Uma petição assinada pelo Procurador Geral de Justiça, Humberto de Matos Brittes, recomenda que o TJMS (Tribunal de Justiça de Mato Grosso do Sul) aceite a denúncia por corrupção passiva e lavagem de dinheiro contra o prefeito , decorrente da investigação do Gaeco (Grupo de Atuação Especial de Repressão ao Crime Organizado).

Para o procurador, os argumentos apresentados pela defesa do prefeito são ‘improcedentes’, motivo pelo qual ele pede que ‘sejam indeferidos todos os requerimentos formulados pelo réu Gilmar Olarte, porquanto se afiguram formal e materialmente escorreitos todos os atos investigativos praticados pelo MPE (Ministério Público Estadual)’, bem como todas as decisões judiciais que embasaram essa investigação’.

Ao todo o MPE rebateu sete argumentos, considerados ‘infundados’ pelo órgão, como o pedido para que a justiça considerasse nulo o relatório do Gaeco, uma vez que Olarte e sua defesa entenderam que havia ‘irregularidades formais’ no documento.

“Em que pese o argumento vertido pelo réu, em linguajar agressivo, deselegante, sua afirmação revela-se falaciosa e reflete verdadeira aflição diante de um conjunto coerente e irrefutável de provas produzidas com a devida autorização do Poder Judiciário”, rebate o MP. O órgão ainda alega que no início das investigações Olarte ainda não gozava de foro privilegiado, motivo pelo qual as investigações foram autorizadas por um juiz de 1ª instância.

Para o MP, em sua defesa o prefeito demonstrava já saber qual seria o resultado do processo de cassação de Alcides Bernal (PP), e que mesmo assim não poderia ‘invocar’ uma prerrogativa ‘antecipada’ de foro.

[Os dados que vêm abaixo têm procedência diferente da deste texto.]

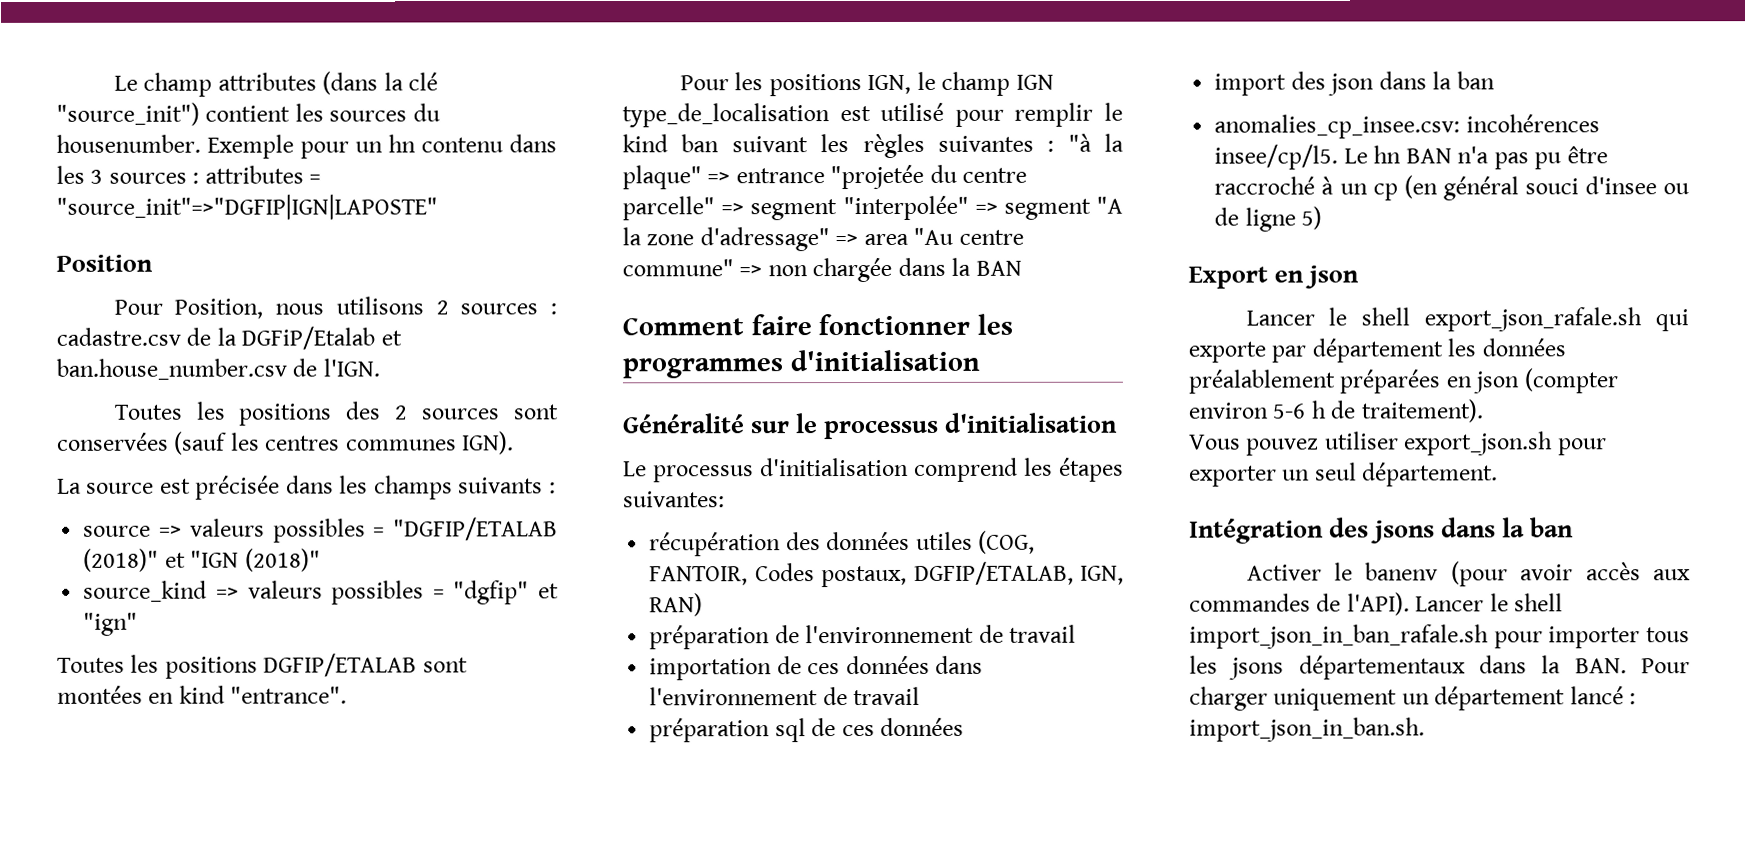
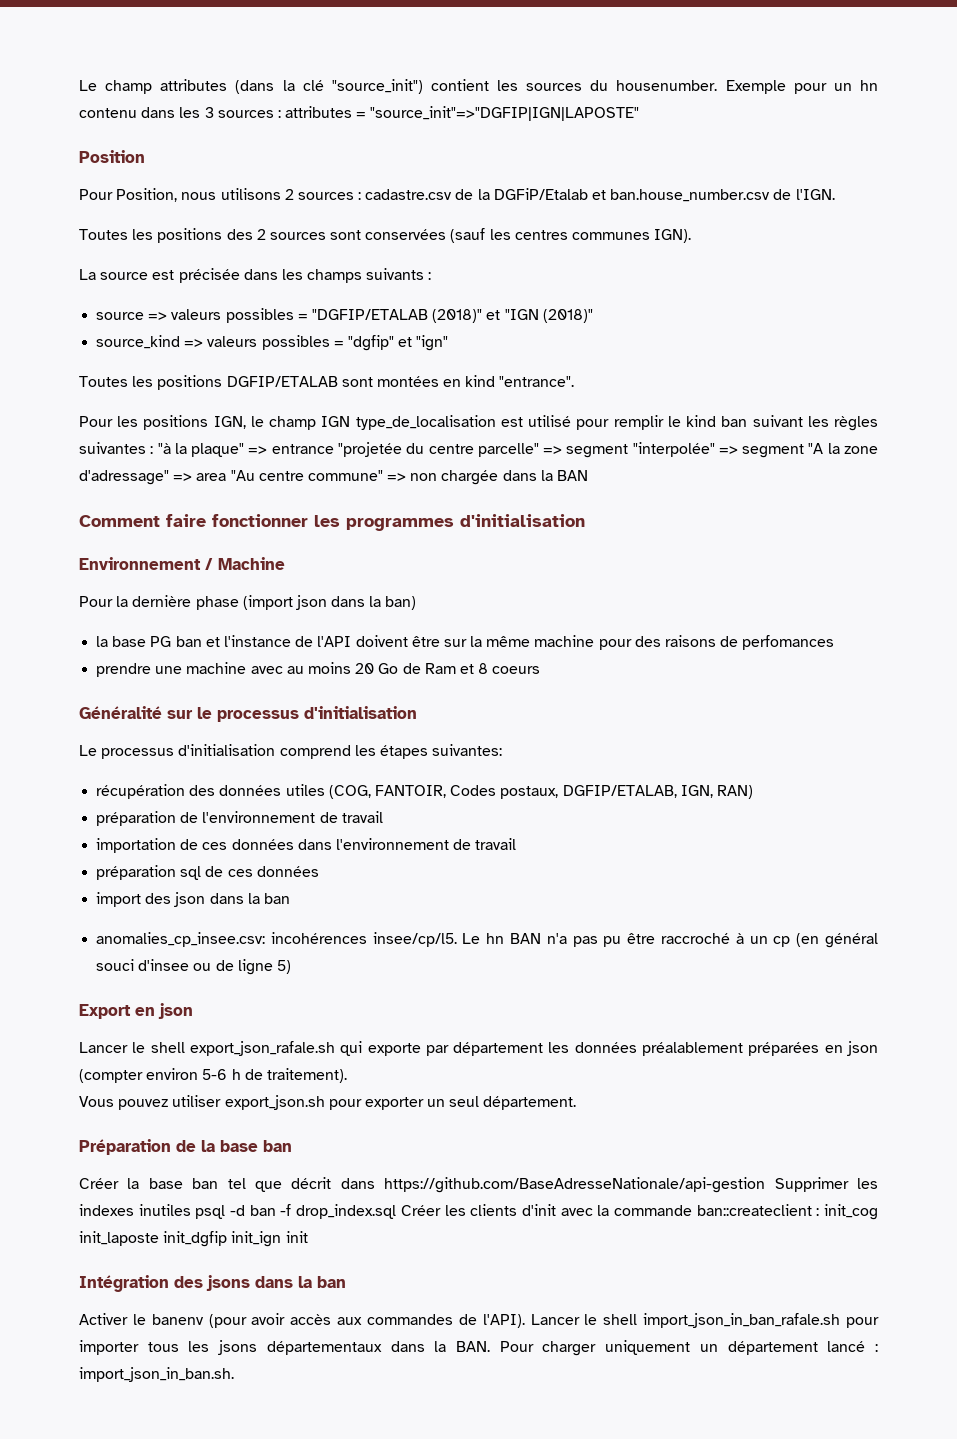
+ Environnement / Machine
+ Pour la dernière phase (import json dans la ban)
+ la base PG ban et l'instance de l'API doivent être sur la même machine pour des raisons de perfomances
+ prendre une machine avec au moins 20 Go de Ram et 8 coeurs
+ Préparation de la base ban
+ Créer la base ban tel que décrit dans https://github.com/BaseAdresseNationale/api-gestion Supprimer les indexes inutiles psql -d ban -f drop_index.sql Créer les clients d'init avec la commande ban::createclient : init_cog init_laposte init_dgfip init_ign init

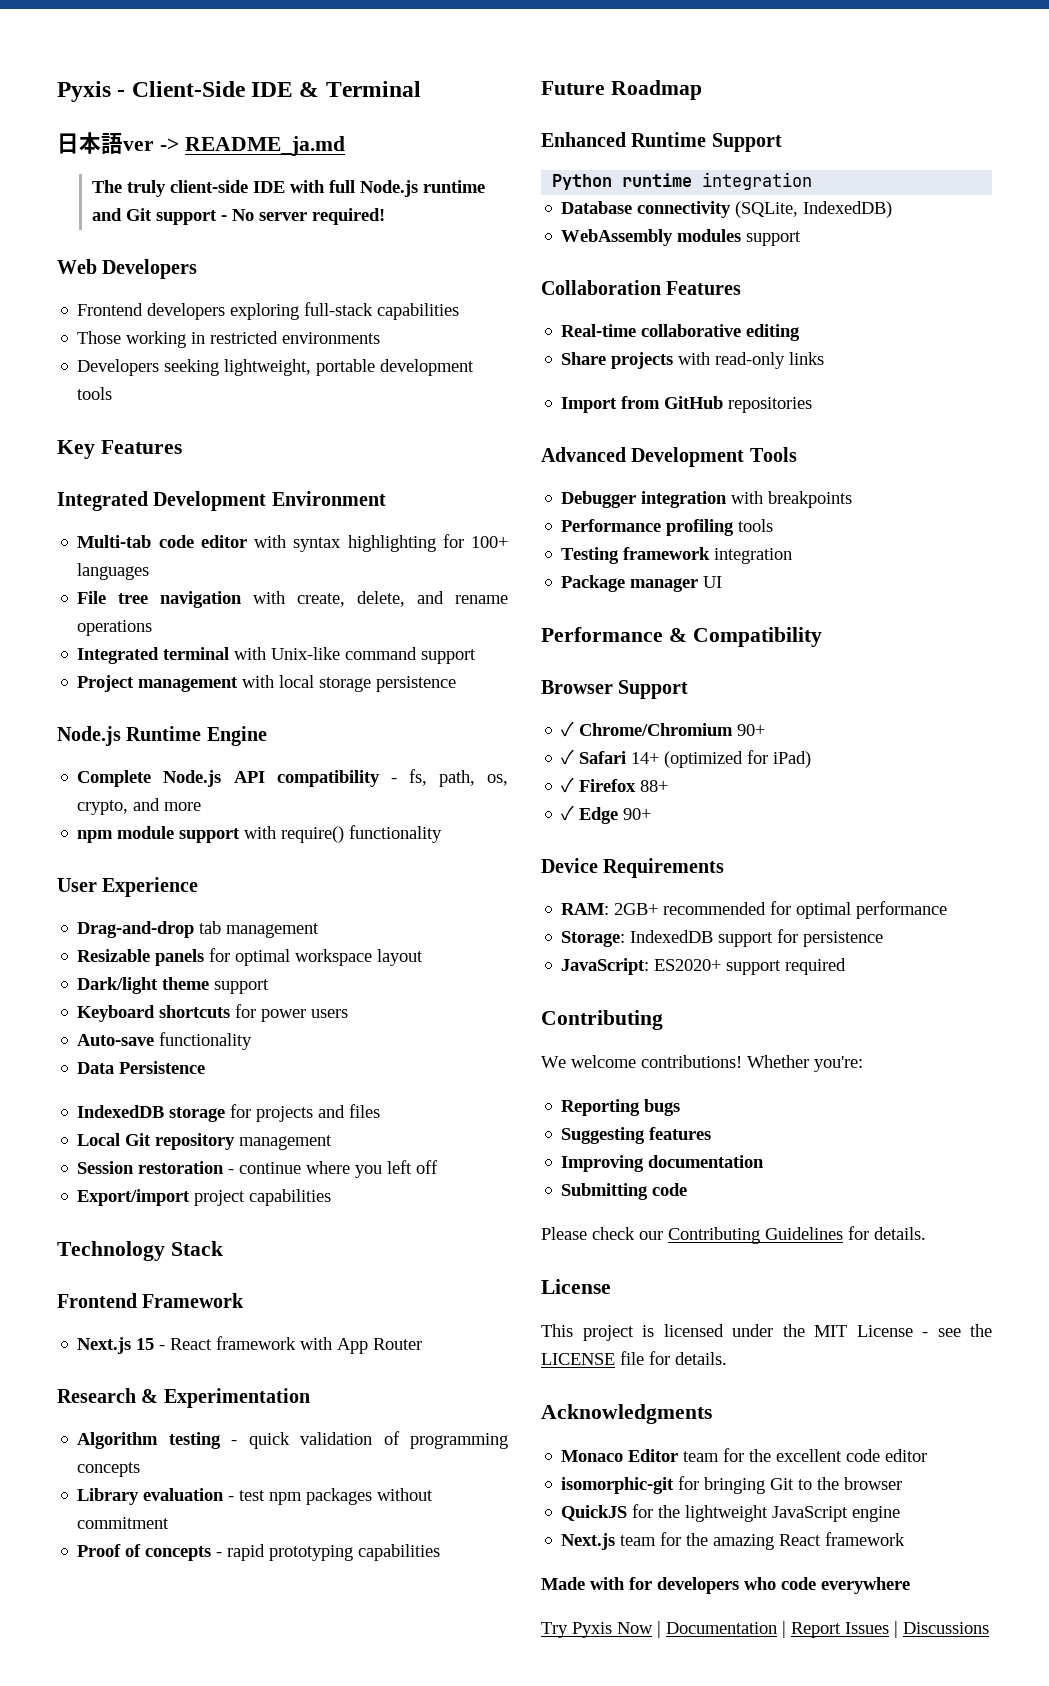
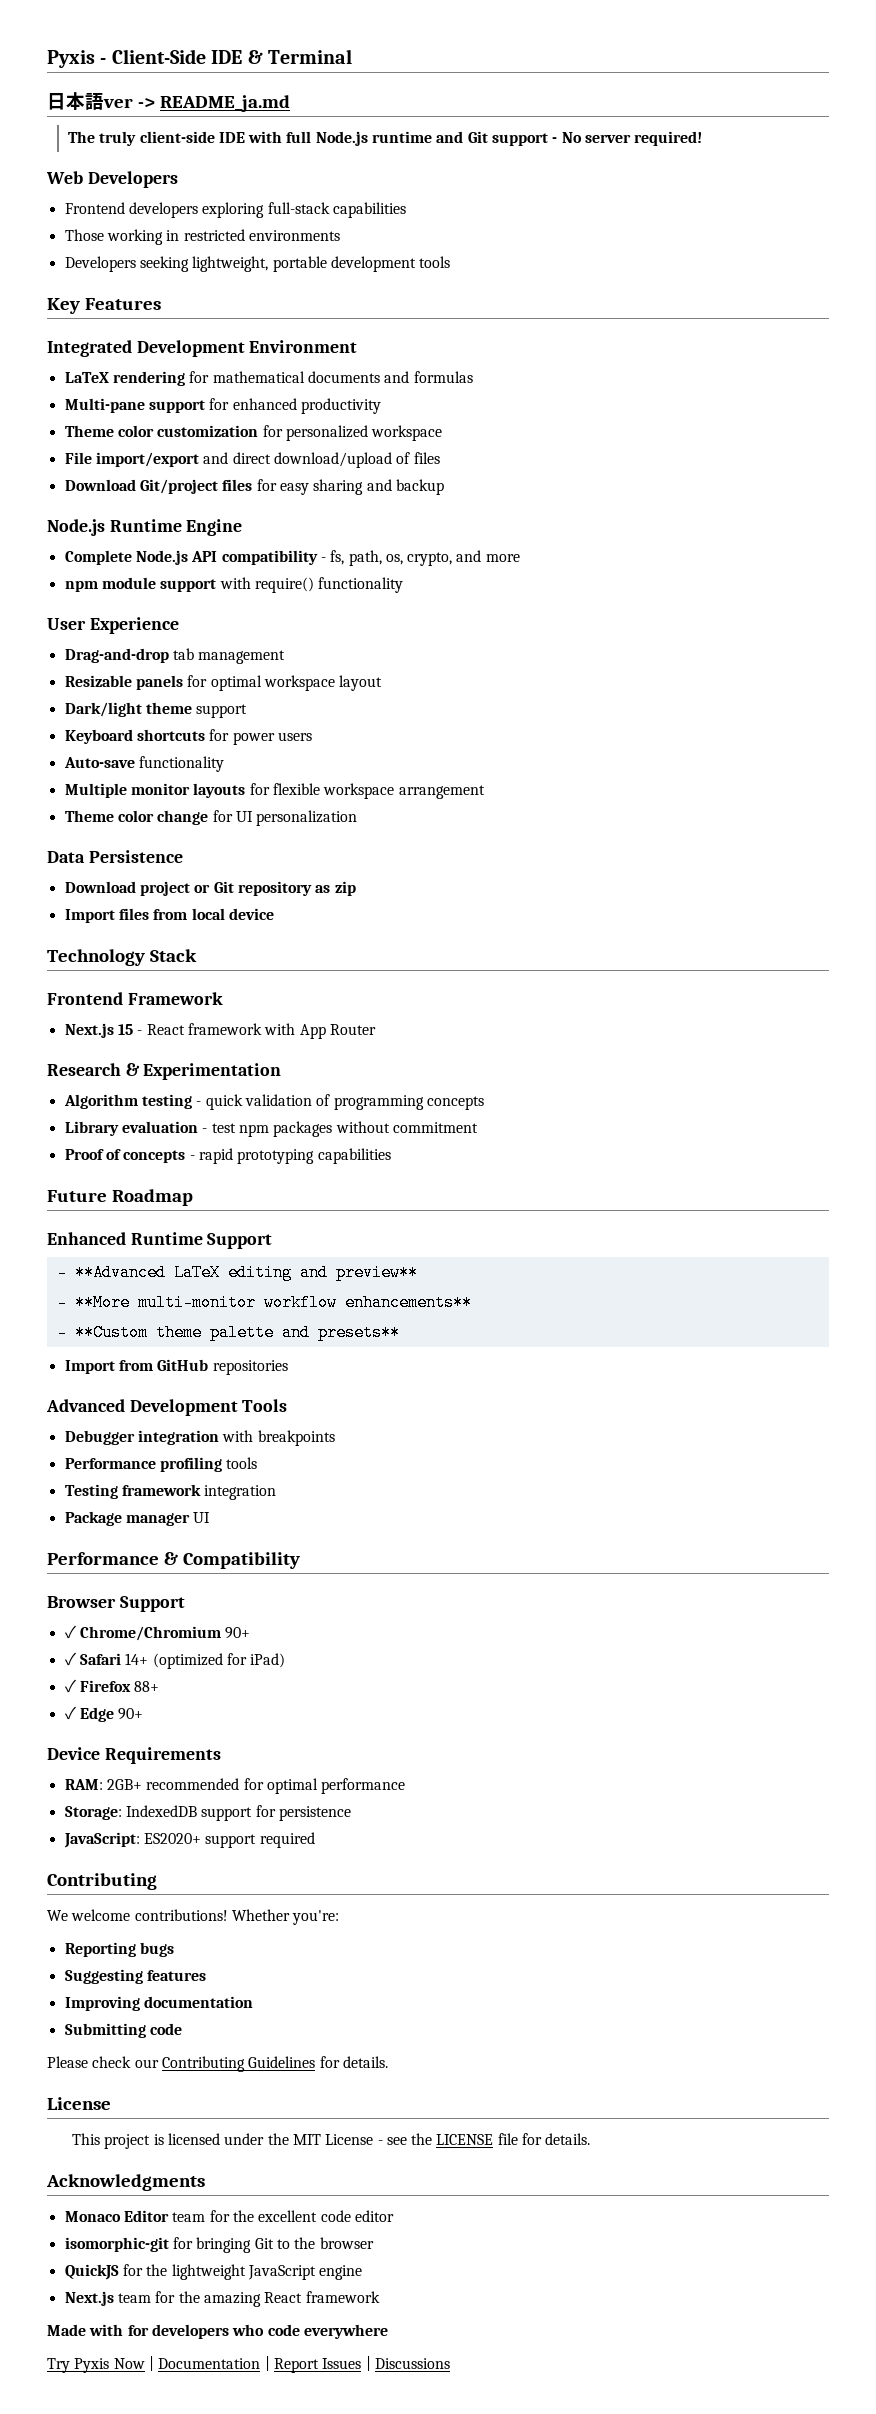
- Multi-tab code editor with syntax highlighting for 100+ languages
- File tree navigation with create, delete, and rename operations
- Integrated terminal with Unix-like command support
- Project management with local storage persistence
+ LaTeX rendering for mathematical documents and formulas
+ Multi-pane support for enhanced productivity
+ Theme color customization for personalized workspace
+ File import/export and direct download/upload of files
+ Download Git/project files for easy sharing and backup
+ Multiple monitor layouts for flexible workspace arrangement
+ Theme color change for UI personalization
  Data Persistence
- IndexedDB storage for projects and files
- Local Git repository management
- Session restoration - continue where you left off
- Export/import project capabilities
+ Download project or Git repository as zip
+ Import files from local device
- Python runtime integration
- Database connectivity (SQLite, IndexedDB)
- WebAssembly modules support
- Collaboration Features
- Real-time collaborative editing
- Share projects with read-only links
+ - **Advanced LaTeX editing and preview**
+ - **More multi-monitor workflow enhancements**
+ - **Custom theme palette and presets**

A autorização quesitonada por Olarte, foi concedida no dia 11 de março de 2014, portanto, um dia da sessão que culminou com o afastamento de Bernal da prefeitura.

Já as ações de interceptação telefônica, ação controlada e quebra do sigilo bancário foram submetidas à justiça no dia 21 de fevereiro de 2014, e na mesma data da posse de Olarte, 14 de março daquele ano, o juiz encaminhou o processo para o TJ/MS, e o Gaeco o enviou para a Procuradoria-Geral de Justiça.

A defesa de Olarte ainda argumentou que a interceptação telefônica deveria ter sido conduzida por um delegado de polícia. O MP apresenta os documentos do TJ autorizando o Gaeco a conduzir a interceptação e afirma que o argumento do prefeito é ‘impraticável’ e ‘atenta contra o bom senso’.

“Diante do robusto acervo probatório construído ao longo da investigação, era previsível que o réu Gilmar Olarte acabasse aventurando-se a advogar a tese que nega ao Ministério Público poder investigatório criminal, entretanto tal argumento não se revela tecnicamente adequado, porquanto esse pensamento vem sendo modernamente sepultado pela doutrina e pela jurisprudência”, diz o procurador.

O MPE ainda defendeu a prerrogativa de investigação do Gaeco, fato questionado pelo prefeito, e definiu que os ‘delitos denunciados nestes autos – atuação criminosa organizada para fins de se obter ilicitamente dinheiro em razão da função pública’, não poderiam deixar de ser investigados.

Diante da defesa de Gilmar Olarte, uma peça denominada ‘questão de ordem’, o MPE entendeu que o prefeito ‘consumou a oportunidade que tinha para se defender’, razão pela qual solicita ao TJMS que encaminhe ‘as providências necessárias ao regular processamento do feito para fins de recebimento da denúncia’.